Data for analysis:
--- START ---

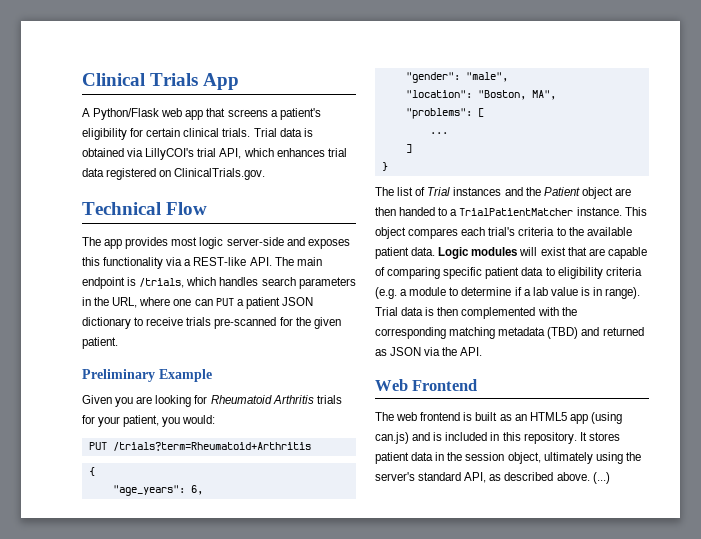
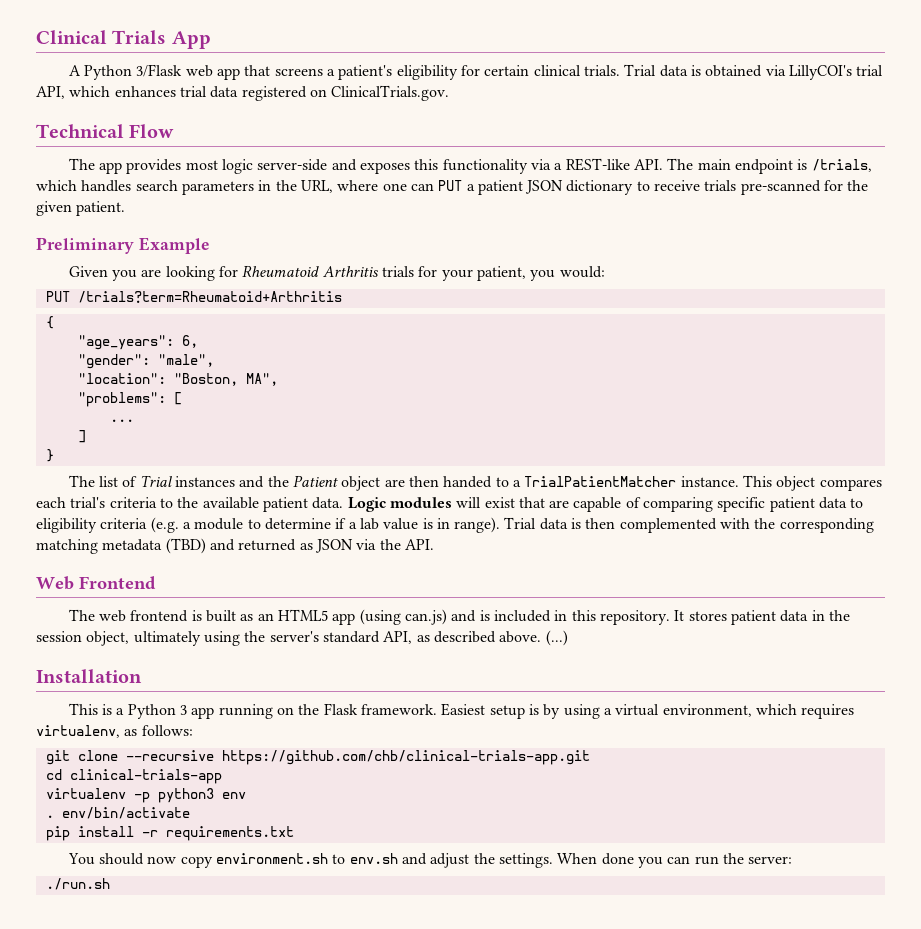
[93,108,160,120] Python/Flask -> [84,64,183,80] Python 3/Flask
(610, 478) none -> [36,669,142,683] [68,703,855,719] [36,725,193,738] [45,750,590,765] [45,769,222,784] [45,788,246,803] [45,807,190,819] [45,826,294,841] [67,853,793,868] [45,878,110,890] // Installation // This is a Python 3 app running on the Flask framework. Easiest setup is by using a virtual environment, which requires virtualenv, as follows: // git clone --recursive https://github.com/chb/clinical-trials-app.git // cd clinical-trials-app // virtualenv -p python3 env // . env/bin/activate // pip install -r requirements.txt // You should now copy environment.sh to env.sh and adjust the settings. When done you can run the server: // ./run.sh

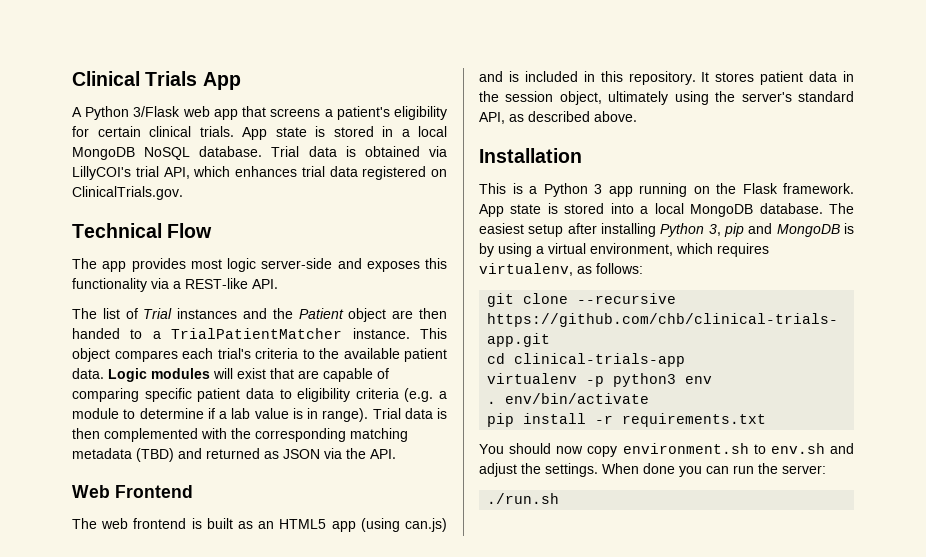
(620, 70) none -> [242,126,447,140] [72,146,263,160] App state is stored in a local MongoDB NoSQL database.
[667,158,872,174] [36,180,869,195] [36,201,126,216] [36,237,210,254] [68,265,605,281] [45,291,342,303] [45,316,54,329] [77,335,198,350] [77,354,214,369] [77,373,278,386] [77,392,182,407] [109,419,134,422] [77,430,86,443] [45,449,54,462] The main endpoint is /trials, which handles search parameters in the URL, where one can PUT a patient JSON dictionary to receive trials pre-scanned for the given patient. // Preliminary Example // Given you are looking for Rheumatoid Arthritis trials for your patient, you would: // PUT /trials?term=Rheumatoid+Arthritis // { // "age_years": 6, // "gender": "male", // "location": "Boston, MA", // "problems": [ // ... // ] // } -> (278, 284) none
[545,630,568,646] (...) -> (637, 116) none
[441,703,525,719] Easiest setup -> [479,203,854,217] [479,223,840,237] App state is stored into a local MongoDB database. The easiest setup after installing Python 3, pip and MongoDB

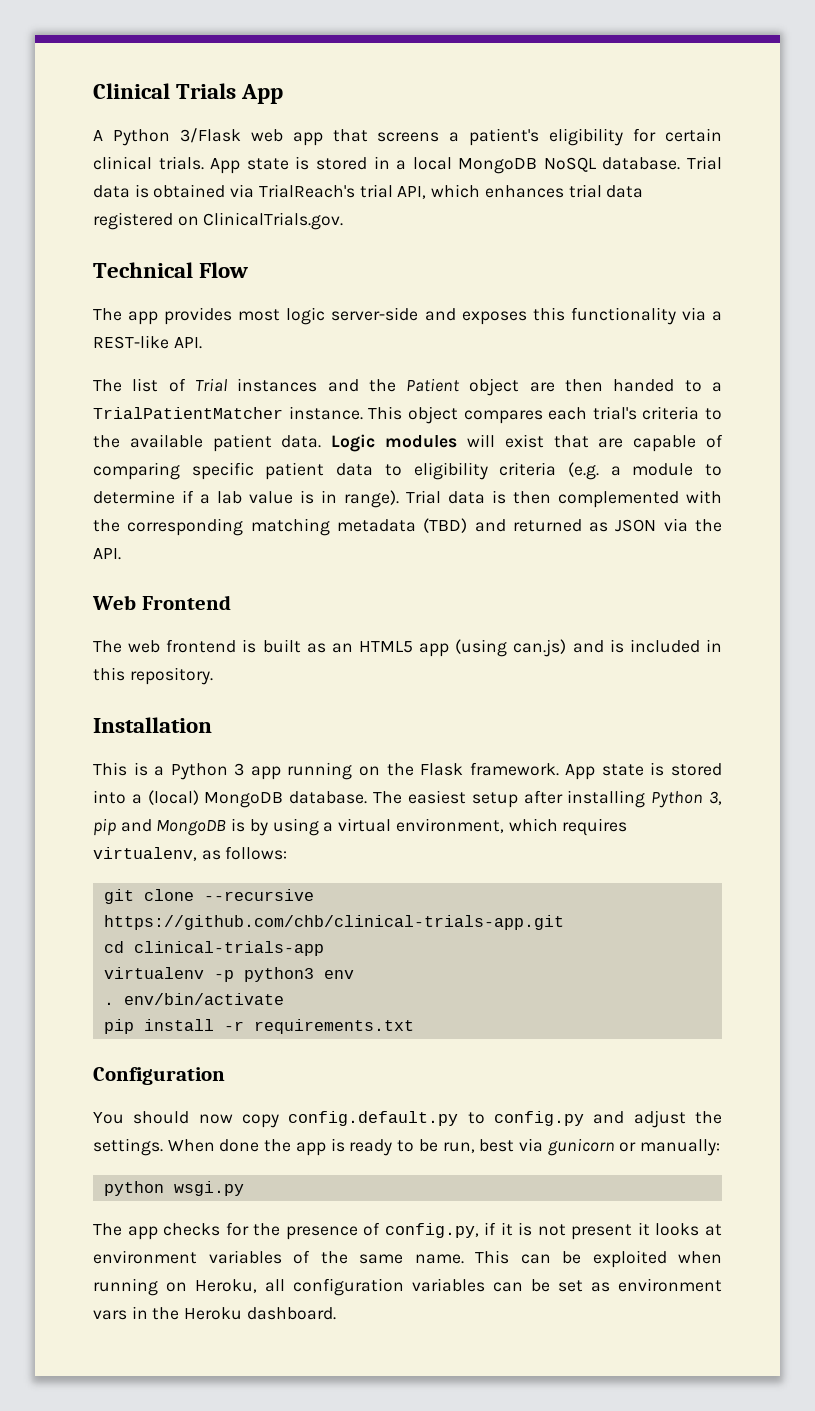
[72,166,131,180] LillyCOI's -> [258,184,355,198] TrialReach's
[701,71,854,85] [479,91,854,105] [479,111,637,124] It stores patient data in the session object, ultimately using the server's standard API, as described above. -> (213, 676) none
[654,203,684,214] local -> [147,790,199,805] (local)
(767, 420) none -> [93,1067,225,1085] // Configuration
[622,443,825,454] environment.sh to env.sh -> [288,1111,584,1126] config.default.py to config.py
[679,463,826,477] [487,493,560,504] you can run the server: // ./run.sh -> [264,1138,721,1156] [103,1181,244,1196] [93,1222,722,1240] [93,1250,722,1268] [93,1278,722,1296] [93,1306,336,1320] the app is ready to be run, best via gunicorn or manually: // python wsgi.py // The app checks for the presence of config.py, if it is not present it looks at environment variables of the same name. This can be exploited when running on Heroku, all configuration variables can be set as environment vars in the Heroku dashboard.

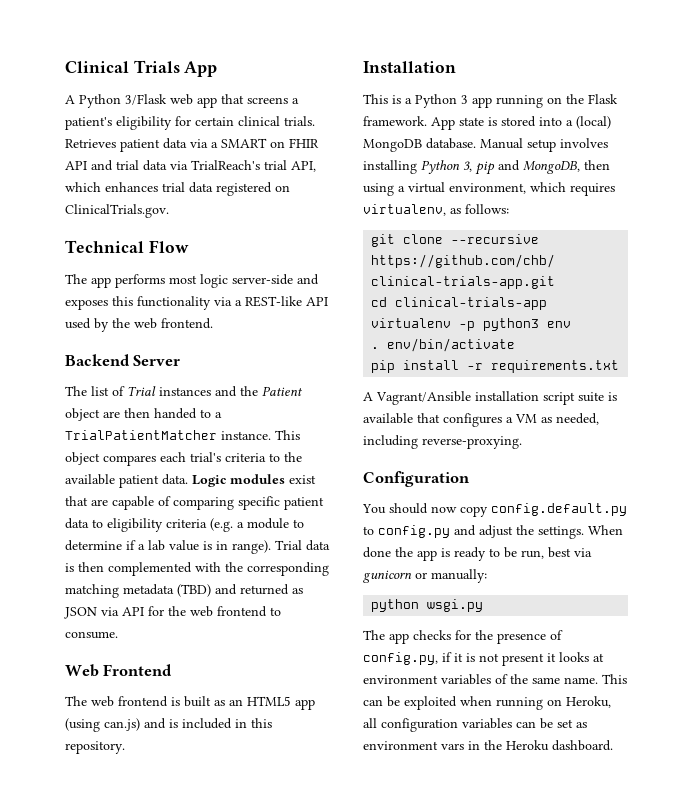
[210,156,722,174] [93,184,226,198] App state is stored in a local MongoDB NoSQL database. Trial data is obtained -> [65,138,319,152] [65,160,167,171] Retrieves patient data via a SMART on FHIR API and trial data
[164,307,233,325] provides -> [115,274,165,288] performs
[173,337,202,349] API. -> [306,297,328,306] [65,318,213,332] [65,354,181,366] API used by the web frontend. // Backend Server
[466,434,495,447] will -> (285, 479) none
[695,519,722,532] [93,548,121,560] the API. -> [122,606,281,617] [65,631,118,639] API for the web frontend to consume.
[373,790,563,808] The easiest setup after -> [480,138,608,152] Manual setup involves
[156,818,268,836] MongoDB is by -> [523,160,610,174] MongoDB, then
(414, 1026) none -> [363,391,617,405] [363,413,599,427] [363,435,522,449] // A Vagrant/Ansible installation script suite is available that configures a VM as needed, including reverse-proxying.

--- END ---

How to complete this task: Bring together all lines of the entries above in which the string "state" occurs.

Solution for this exercise:
(620, 70) none -> [242,126,447,140] [72,146,263,160] App state is stored in a local MongoDB NoSQL database.
[441,703,525,719] Easiest setup -> [479,203,854,217] [479,223,840,237] App state is stored into a local MongoDB database. The easiest setup after installing Python 3, pip and MongoDB
[210,156,722,174] [93,184,226,198] App state is stored in a local MongoDB NoSQL database. Trial data is obtained -> [65,138,319,152] [65,160,167,171] Retrieves patient data via a SMART on FHIR API and trial data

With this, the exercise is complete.